> **YOUR GOAL**:
Would you please state how many lines in the entries contain the word "Golden"? Only the number should be given.

Edit difference data:
___

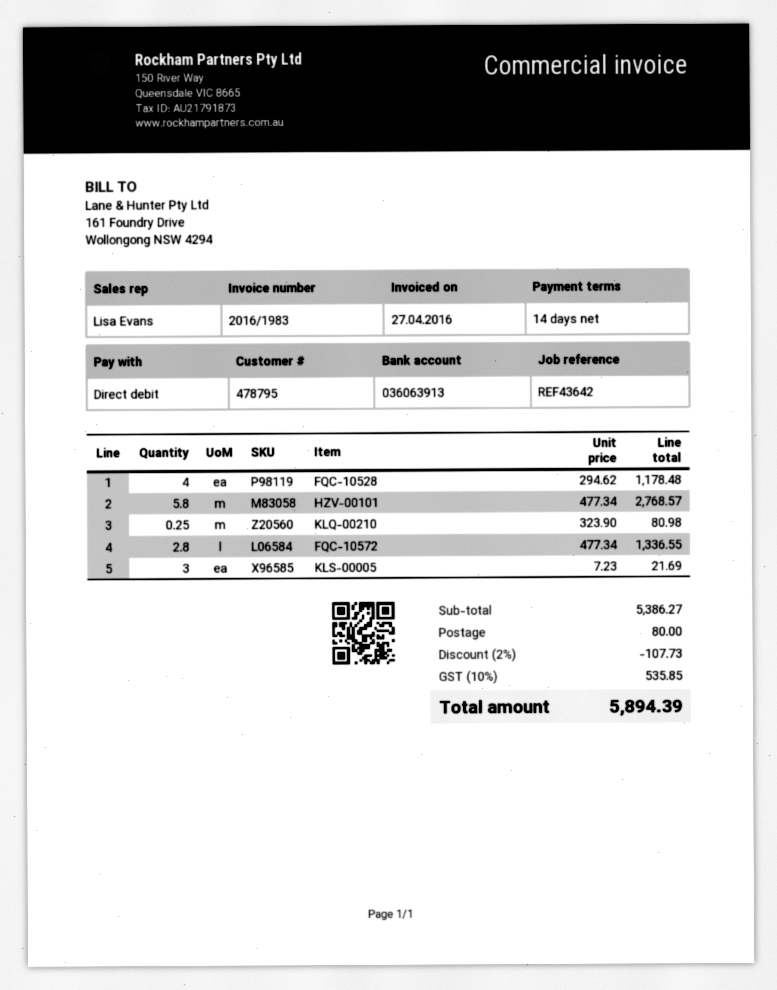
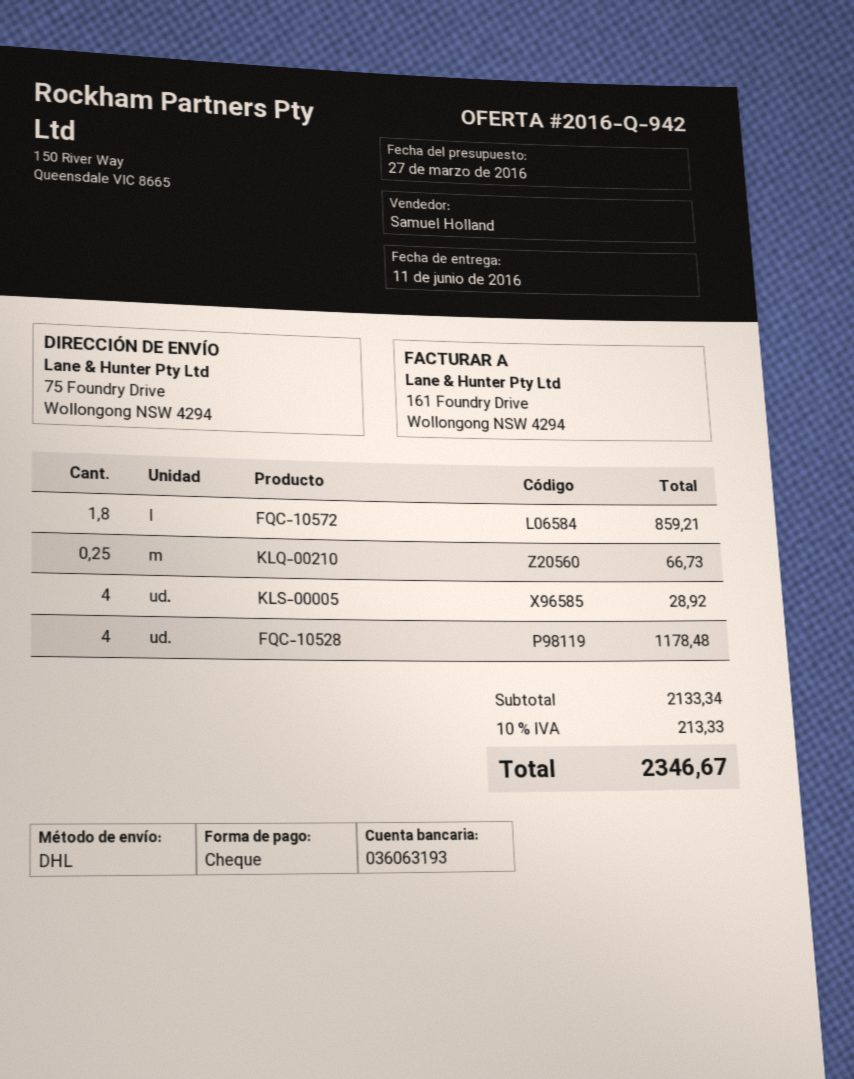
sales rep: Lisa Evans -> Samuel Holland
payment method: direct debit -> cheque
bank account: 036063913 -> 036063193
HZV-00101: 5.8 for 2768.57 -> none
KLQ-00210: 0.25 for 80.98 -> 0.25 for 66.73
FQC-10572: 2.8 for 1336.55 -> 1.8 for 859.21
KLS-00005: 3 for 21.69 -> 4 for 28.92
subtotal: 5386.27 -> 2133.34
discount: 2% = 107.73 -> none
shipping: 80.00 -> none
tax: 10% = 535.85 -> 10% = 213.33
total: 5894.39 -> 2346.67

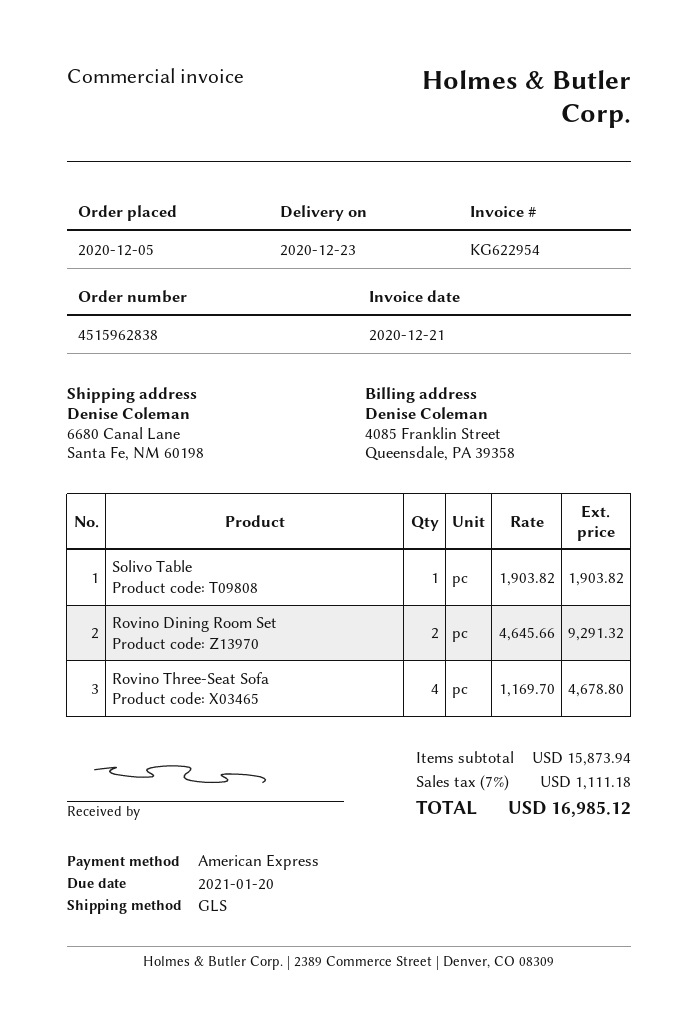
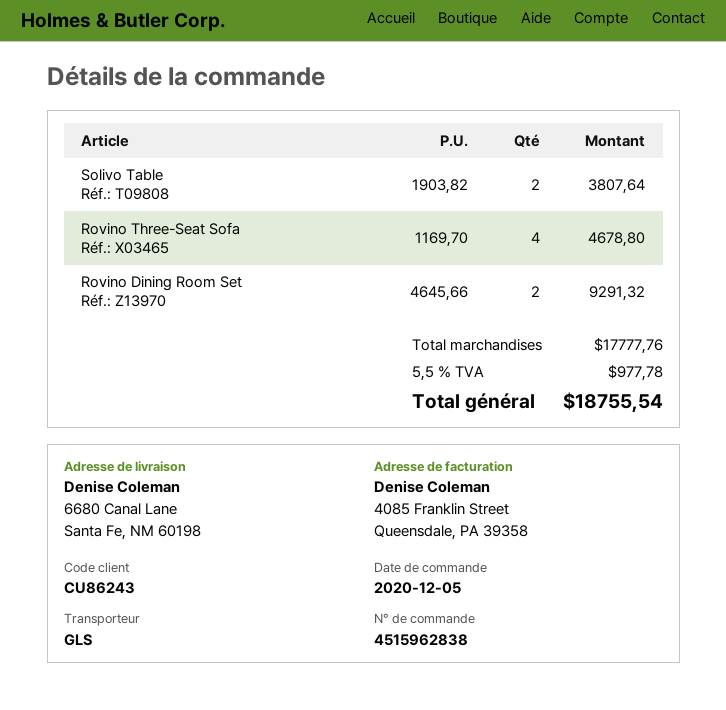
Solivo Table: 1 x 1903.82 = 1903.82 -> 2 x 1903.82 = 3807.64
subtotal: 15873.94 -> 17777.76
tax: 7% = 1111.18 -> 5.5% = 977.78
total: 16985.12 -> 18755.54

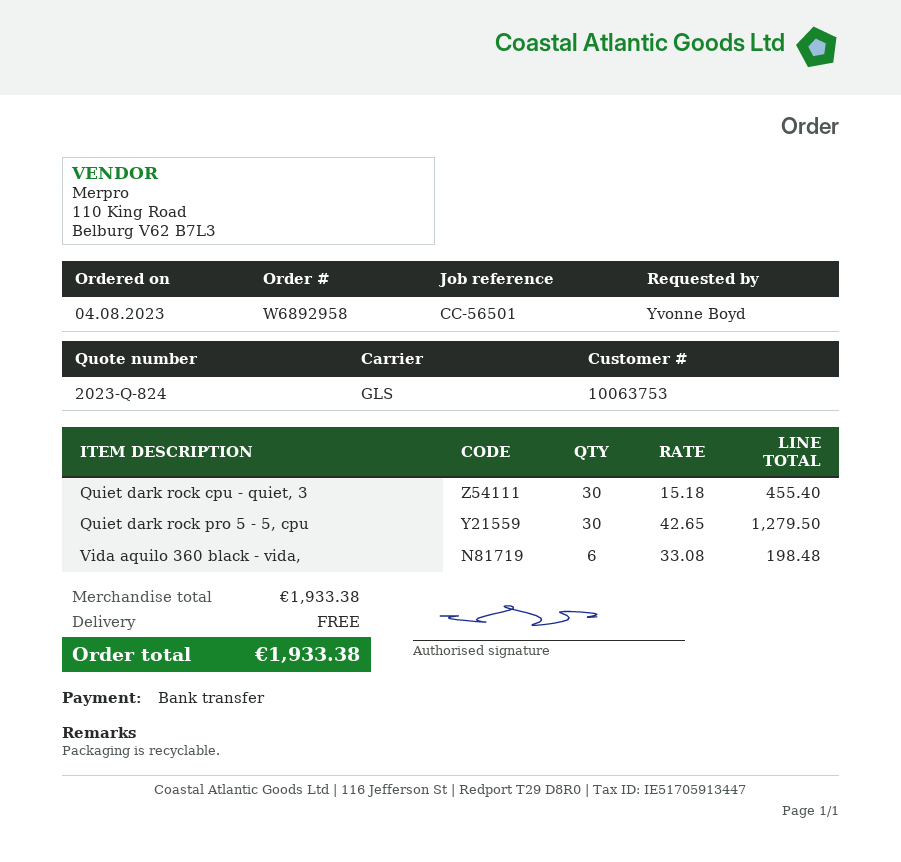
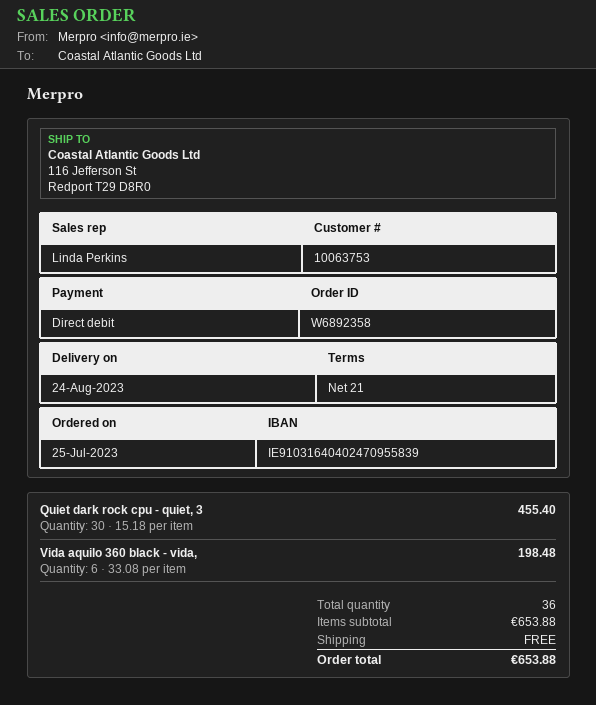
order number: W6892958 -> W6892358
order date: 2023-08-04 -> 2023-07-25
payment method: bank transfer -> direct debit
Quiet dark rock pro 5 - 5, cpu: 30 x 42.65 = 1279.50 -> none
subtotal: 1933.38 -> 653.88
total: 1933.38 -> 653.88

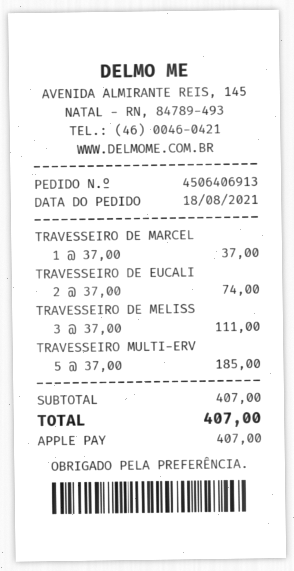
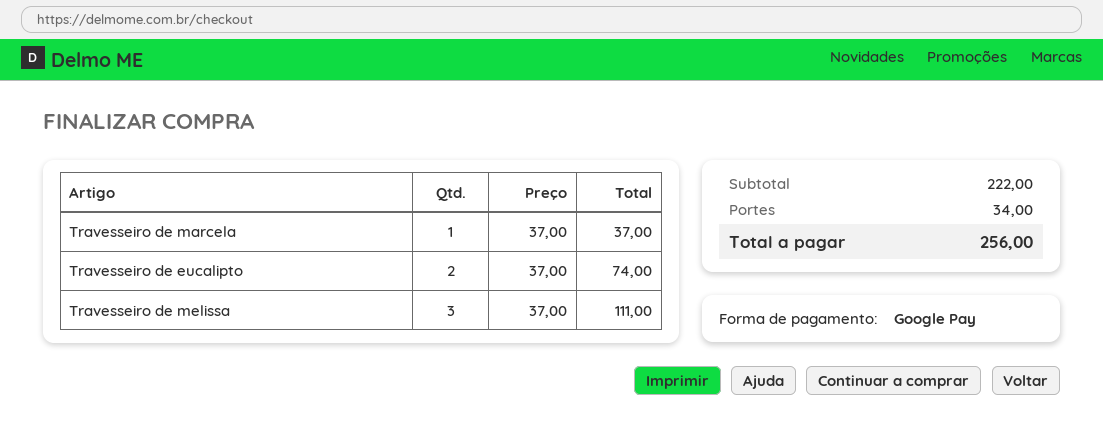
payment method: Apple Pay -> Google Pay
TRAVESSEIRO MULTI-ERV: 5 x 37.00 = 185.00 -> none
subtotal: 407.00 -> 222.00
shipping: none -> 34.00
total: 407.00 -> 256.00

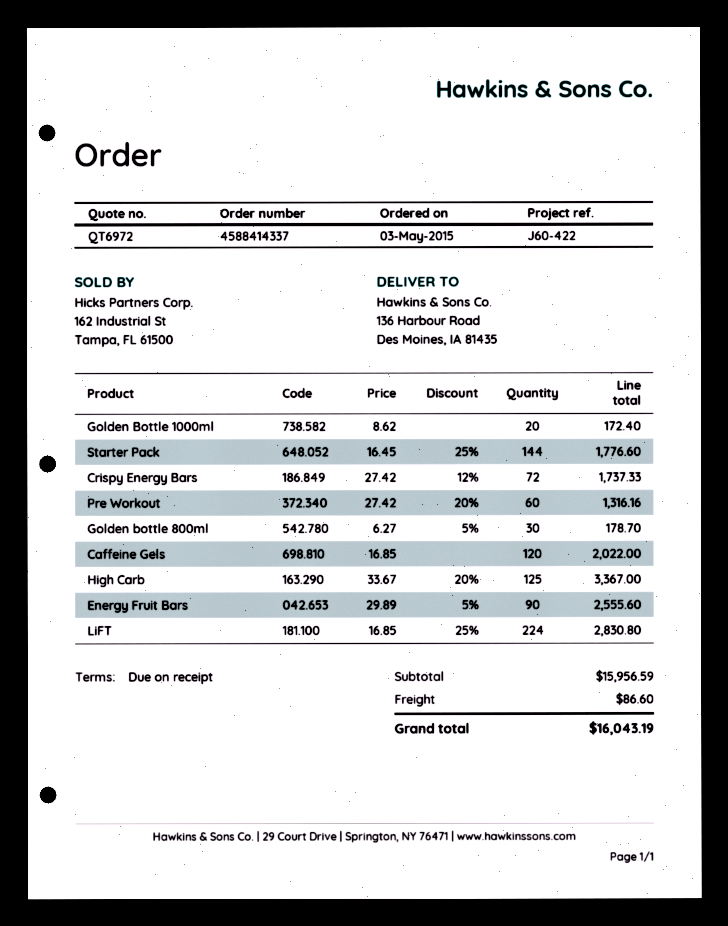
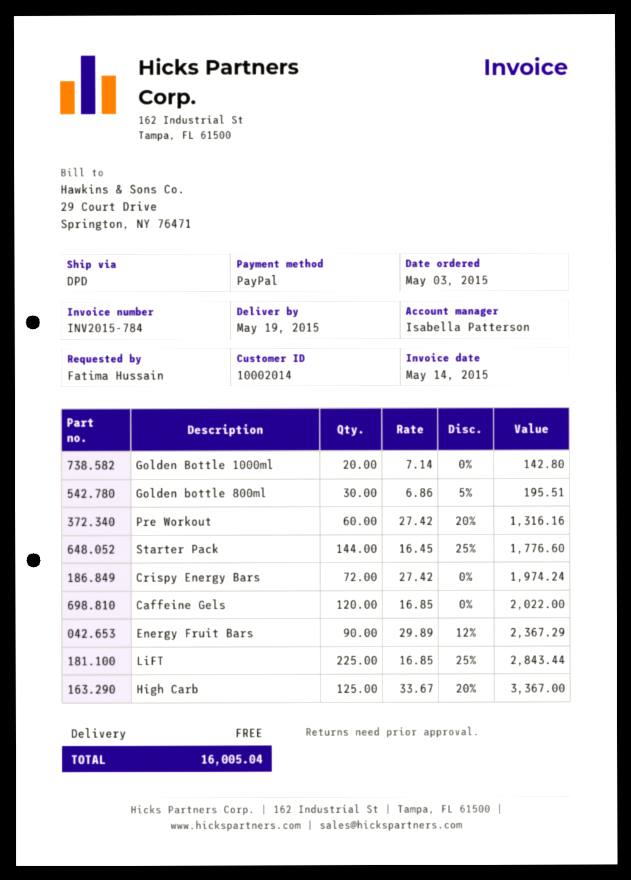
Golden Bottle 1000ml: 20 x 8.62 = 172.40 -> 20 x 7.14 = 142.80
Crispy Energy Bars: 72 x 27.42 - 12% = 1737.33 -> 72 x 27.42 = 1974.24
Golden bottle 800ml: 30 x 6.27 - 5% = 178.70 -> 30 x 6.86 - 5% = 195.51
Energy Fruit Bars: 90 x 29.89 - 5% = 2555.60 -> 90 x 29.89 - 12% = 2367.29
LiFT: 224 x 16.85 - 25% = 2830.80 -> 225 x 16.85 - 25% = 2843.44
shipping: 86.60 -> 0.00
total: 16043.19 -> 16005.04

___

> **RESPONSE**:
2